Bericht zeigt alarmierende Entwicklung: Artensterben, Klimakrise und Verschmutzung setzen europäischen Meeren massiv zu – WWF fordert verbindlichen Meeresschutz im EU Ocean Act
WWF-Erfolg: Künstliche Intelligenz spürt Geisternetze auf
Geisternetze sind eine große Gefahr für unsere Meere und ihre Ökosysteme – in den herrenlosen Fischernetzen verfangen sich weiterhin Fische und andere Meerestiere. Jährlich landen runden 500.000 Tonnen Geisternetze in den Ozeanen. Oft treiben die verlorenen oder entsorgten Fischernetze eine lange Zeit unbemerkt im Meer. Denn unter der Wasseroberfläche sind sie unsichtbar. Doch nun hilft künstliche Intelligenz dabei, die Geisternetze aufzuspüren! Mit der neuen Plattform GhostNetZero.AI nutzt der WWF modernste Technologie, um die Netze schneller und präziser zu lokalisieren.

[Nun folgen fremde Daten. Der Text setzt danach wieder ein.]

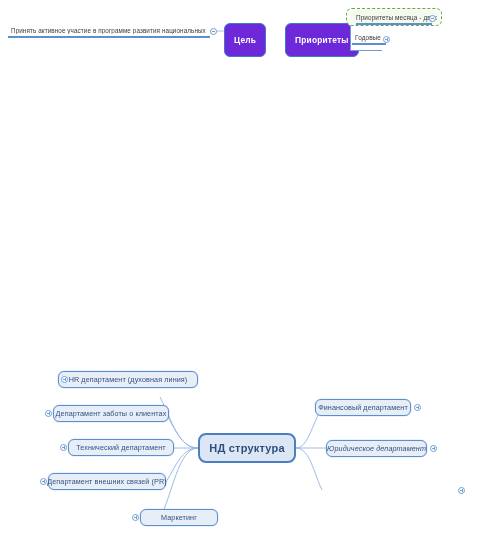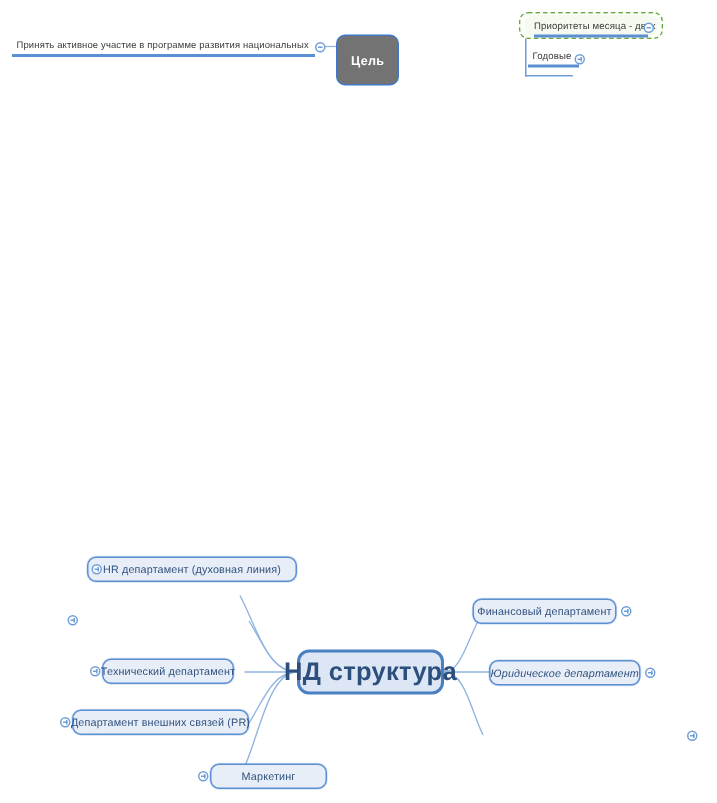--- a/index.html
+++ b/index.html
@@ -69,7 +69,7 @@
 
   
   .node.pill {
-    background: #737373;
+    background: #6d28d9;
     border: 1px solid #3f78c8;
     border-radius: 6px;
     color: #ffffff;

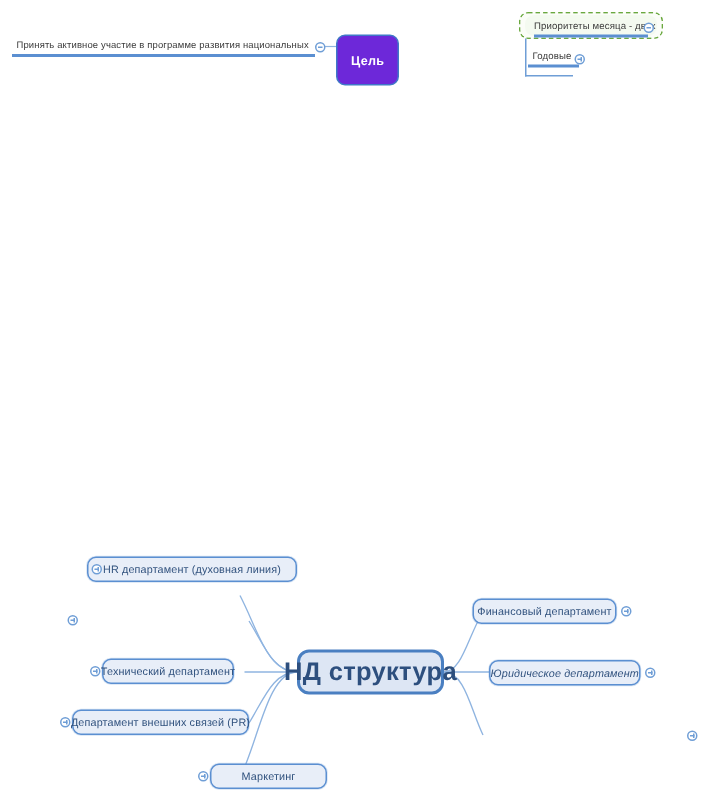--- a/index.html
+++ b/index.html
@@ -200,6 +200,9 @@
     <span>Цель</span>
   </div>
 
+  <div class="node pill" style="left:285px; top:23px;">
+    <span>Приоритеты</span>
+  </div>
   <div class="handle minus" style="left:367px; top:27.5px;"></div>
 
   <div class="bracket" style="left:350px; top:9px; width:32px; height:42px; z-index:0;"></div>

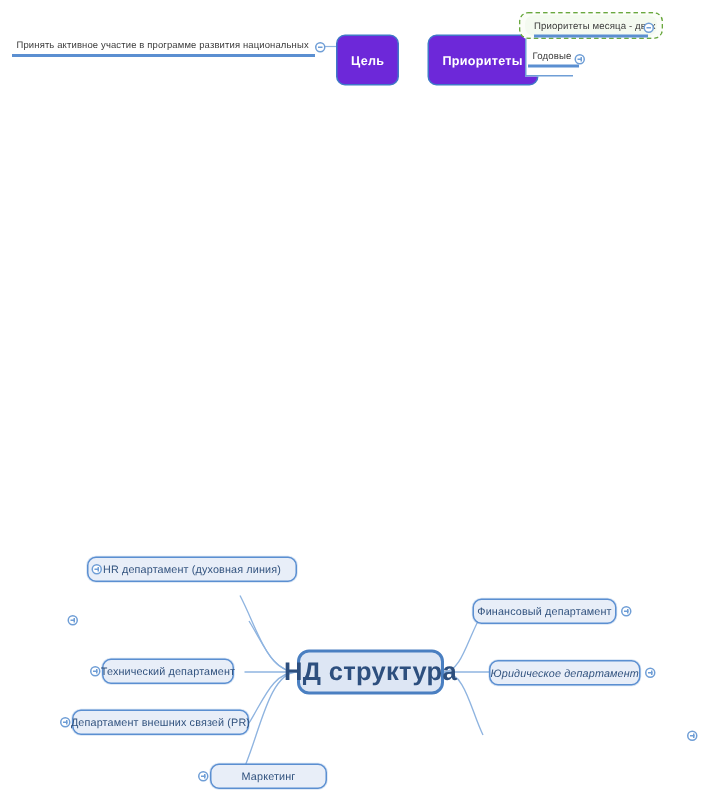--- a/index.html
+++ b/index.html
@@ -230,6 +230,9 @@
   </div>
   <div class="handle" style="left:61px; top:375.5px;"></div>
 
+  <div class="node dept" style="left:53px; top:405px; width:116px;">
+    <span>Департамент заботы о клиентах</span>
+  </div>
   <div class="handle" style="left:45px; top:409.5px;"></div>
 
   <div class="node dept" style="left:68px; top:439px; width:88px;">

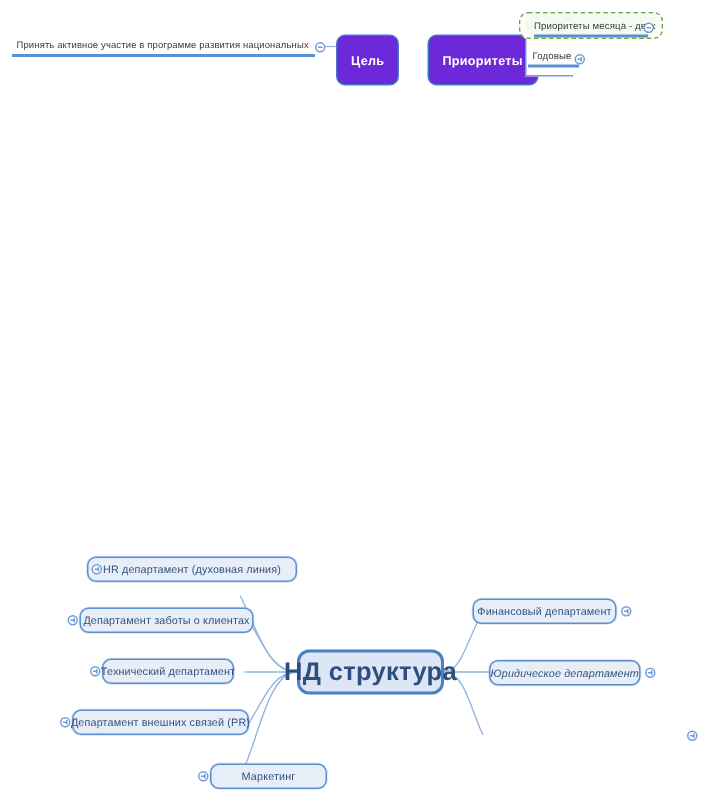--- a/index.html
+++ b/index.html
@@ -235,7 +235,7 @@
   </div>
   <div class="handle" style="left:45px; top:409.5px;"></div>
 
-  <div class="node dept" style="left:68px; top:439px; width:88px;">
+  <div class="node dept" style="left:68px; top:439px; width:106px;">
     <span>Технический департамент</span>
   </div>
   <div class="handle" style="left:60px; top:443.5px;"></div>

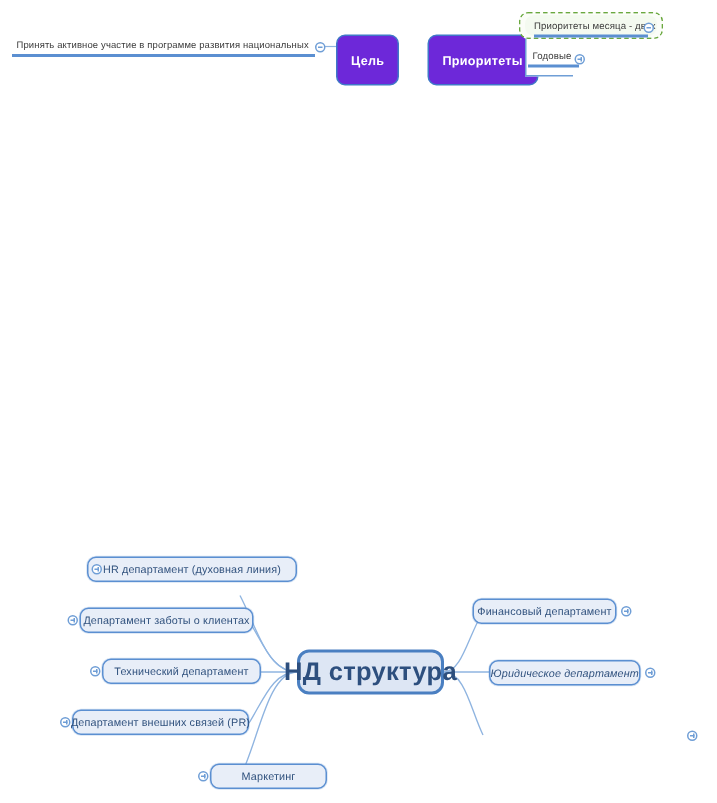--- a/index.html
+++ b/index.html
@@ -59,7 +59,7 @@
     background: #dde6f4;
     border: 2px solid #4a7fc1;
     border-radius: 8px;
-    font-size: 17px;
+    font-size: 11px;
     font-weight: bold;
     color: #2d4f7e;
     height: 30px;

Die Plattform ermöglicht es, dass weltweit Personen und Institutionen, die den Meeresboden kartieren, ihre Sonardaten hochladen können. Das können etwa Forschungsinstitute, Behörden oder Windkraftfirmen sein. Sonar verwendet Schallwellen, durch die Objekte unter Wasser erkannt werden können. Die innovative KI analysiert die Daten und identifiziert mit 90% Genauigkeit potenzielle Geisternetze. Expert:innen können diese Daten dann überprüfen und gezielt Bergungsaktionen starten.
Dank der Nutzung von Sonartechnologie konnte der WWF Deutschland seit 2019 bereits 20 Tonnen Geisternetze aus der Ostsee bergen und fachgerecht entsorgen. Bisher musste der WWF selbst erfasste Aufnahmen eines Seitensichtsonars manuell sichten. Mit der neuen KI-gestützten Plattform ist ein wichtiger Schritt gelungen, um die große Bedrohung für die Meeresumwelt durch Geisternetze effektiver eindämmen zu können. Die Online-Plattform wurde mit Unterstützung von Accenture entwickelt, die KI mit Microsoft AI for Good Lab.